Firstly, there’s significant evidence that social networking sites blur the lines between business and personal relationships. Although this might cause inappropriate behavior as personal lives move into the workplace, it’s more likely to cause ethical dilemmas for staff and exposure of valuable corporate brands to the vagaries of individuals or user groups. Companies can therefore struggle to delineate what social networking use is appropriate for their staff without over-reaching and denying access altogether to common tools such as Web browsers. There is some evidence to suggest that Web-browsing decreases productivity, but most firms deem it fair to allow access to a variety of Web sites and social Web applications such as Facebook, LinkedIn or Plaxo during work hours.

Who owns social networking within the organization?

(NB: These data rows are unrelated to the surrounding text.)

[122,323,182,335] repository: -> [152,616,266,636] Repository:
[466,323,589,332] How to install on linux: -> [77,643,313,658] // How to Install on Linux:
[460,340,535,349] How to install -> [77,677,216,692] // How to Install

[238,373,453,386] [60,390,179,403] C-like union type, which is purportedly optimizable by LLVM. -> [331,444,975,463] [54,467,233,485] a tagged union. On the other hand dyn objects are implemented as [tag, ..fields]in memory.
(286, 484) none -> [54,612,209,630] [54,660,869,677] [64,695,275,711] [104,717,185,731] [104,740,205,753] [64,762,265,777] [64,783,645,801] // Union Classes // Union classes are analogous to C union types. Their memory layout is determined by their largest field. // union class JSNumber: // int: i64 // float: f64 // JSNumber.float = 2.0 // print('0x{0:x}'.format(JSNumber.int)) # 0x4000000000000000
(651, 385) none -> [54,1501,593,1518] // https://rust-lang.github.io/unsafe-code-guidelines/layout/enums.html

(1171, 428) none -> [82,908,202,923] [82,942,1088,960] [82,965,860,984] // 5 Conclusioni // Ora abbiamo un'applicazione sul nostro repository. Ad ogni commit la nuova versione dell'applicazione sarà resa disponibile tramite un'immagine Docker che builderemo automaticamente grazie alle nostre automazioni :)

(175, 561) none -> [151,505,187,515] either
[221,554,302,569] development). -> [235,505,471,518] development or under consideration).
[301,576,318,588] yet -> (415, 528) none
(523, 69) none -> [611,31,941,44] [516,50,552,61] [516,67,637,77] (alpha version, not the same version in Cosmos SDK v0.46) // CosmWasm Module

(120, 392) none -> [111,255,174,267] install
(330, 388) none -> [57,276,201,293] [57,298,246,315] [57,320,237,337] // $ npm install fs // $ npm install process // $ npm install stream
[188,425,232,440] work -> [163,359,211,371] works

Secondly, firms can fail to effectively deal with this situation because no one corporate discipline fully ‘owns’ social networking. Sometimes the IT department has control, sometimes Human Resources oversees this function. In practice it’s best to place the technical management of the social networking domain with the IT department, but have Human Resources, Sales or Marketing report to the CIO or CEO on the business benefits of such tools. IT and the CIO must meet regularly to ensure that tools are not being misused and to maintain a common fair usage policy for all employees. Problems commonly arise where listed firms must communicate material statements to their shareholders first, but run the risk of overzealous employees doing their job for them and releasing information to the general market illegally.

Finally, firms can struggle to devise a system that measures ROI. This can stem from a lack of clear objectives for the use of social networking tools. Although interaction with customers and partners is relatively straightforward to rationalize, companies must define their own measurement system that places value on employee-to-employee interaction if they are to derive full productivity benefits. Understanding how social networking tools can be used to boost discrete corporate functions helps to define who uses which applications, and with what end result.

Common internal uses include live communication and interaction based on presence applications; staff training, mentoring and performance monitoring; project collaboration; information sharing; knowledge management; social mapping for succession planning and unified communications. External uses include public relations and marketing products, events, ideas and new services; corporate social responsibility dissemination; market or competitive research; staff productivity; recruitment; project management.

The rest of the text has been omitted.